### Task requirements
Please repeat the lines below, exactly and only, from the one that holds "Strass à coudre" through the one that holds "total: 27.92 -> 19.68".

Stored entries
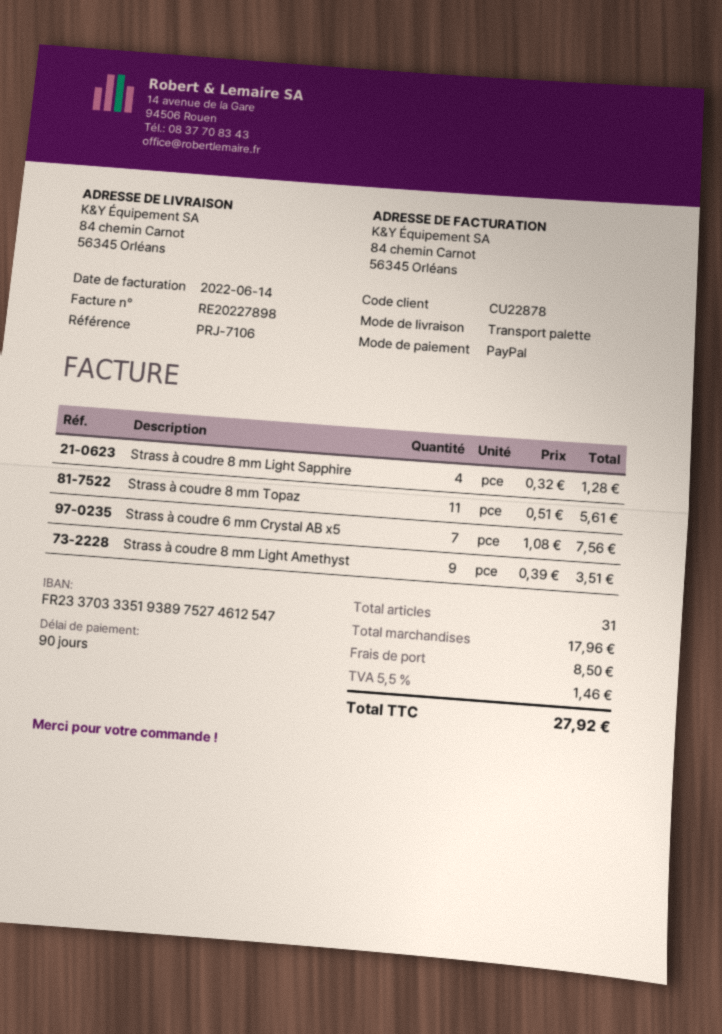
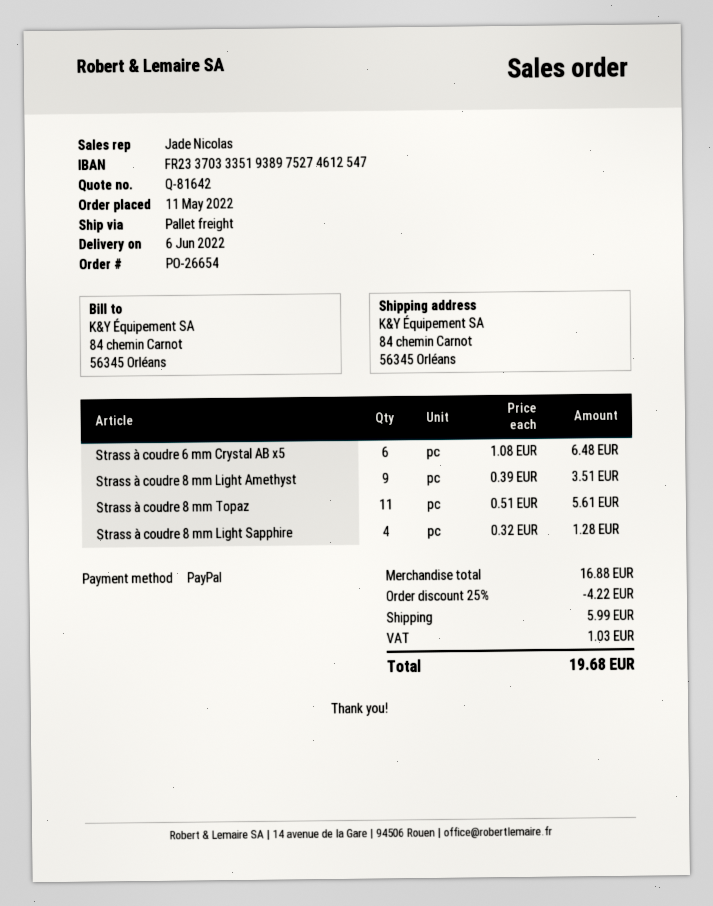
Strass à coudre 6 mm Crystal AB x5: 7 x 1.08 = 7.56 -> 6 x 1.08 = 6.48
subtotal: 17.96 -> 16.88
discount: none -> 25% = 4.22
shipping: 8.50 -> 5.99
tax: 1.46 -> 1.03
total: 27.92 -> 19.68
--
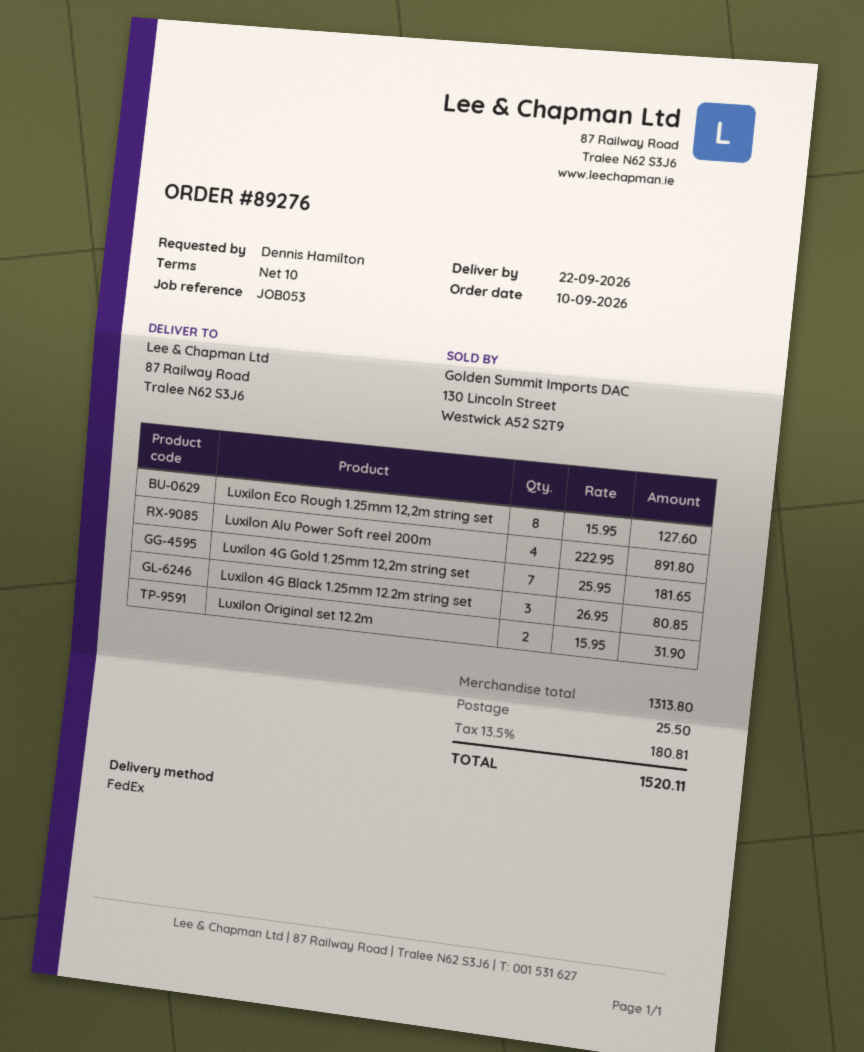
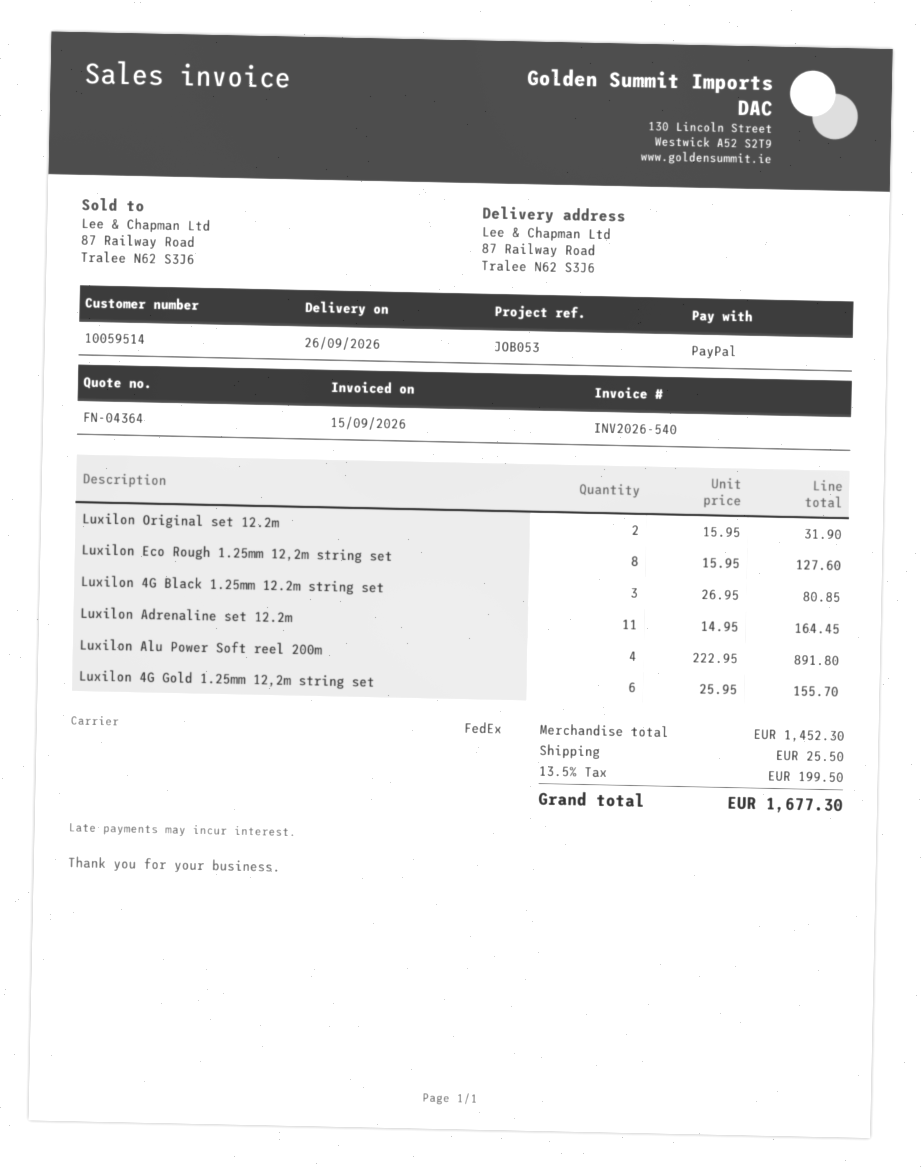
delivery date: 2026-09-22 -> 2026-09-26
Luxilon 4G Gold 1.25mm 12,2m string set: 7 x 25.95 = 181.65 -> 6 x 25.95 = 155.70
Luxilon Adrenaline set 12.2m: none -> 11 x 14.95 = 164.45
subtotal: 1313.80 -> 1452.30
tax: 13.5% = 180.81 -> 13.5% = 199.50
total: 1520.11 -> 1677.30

### Solution to this exercise
Strass à coudre 6 mm Crystal AB x5: 7 x 1.08 = 7.56 -> 6 x 1.08 = 6.48
subtotal: 17.96 -> 16.88
discount: none -> 25% = 4.22
shipping: 8.50 -> 5.99
tax: 1.46 -> 1.03
total: 27.92 -> 19.68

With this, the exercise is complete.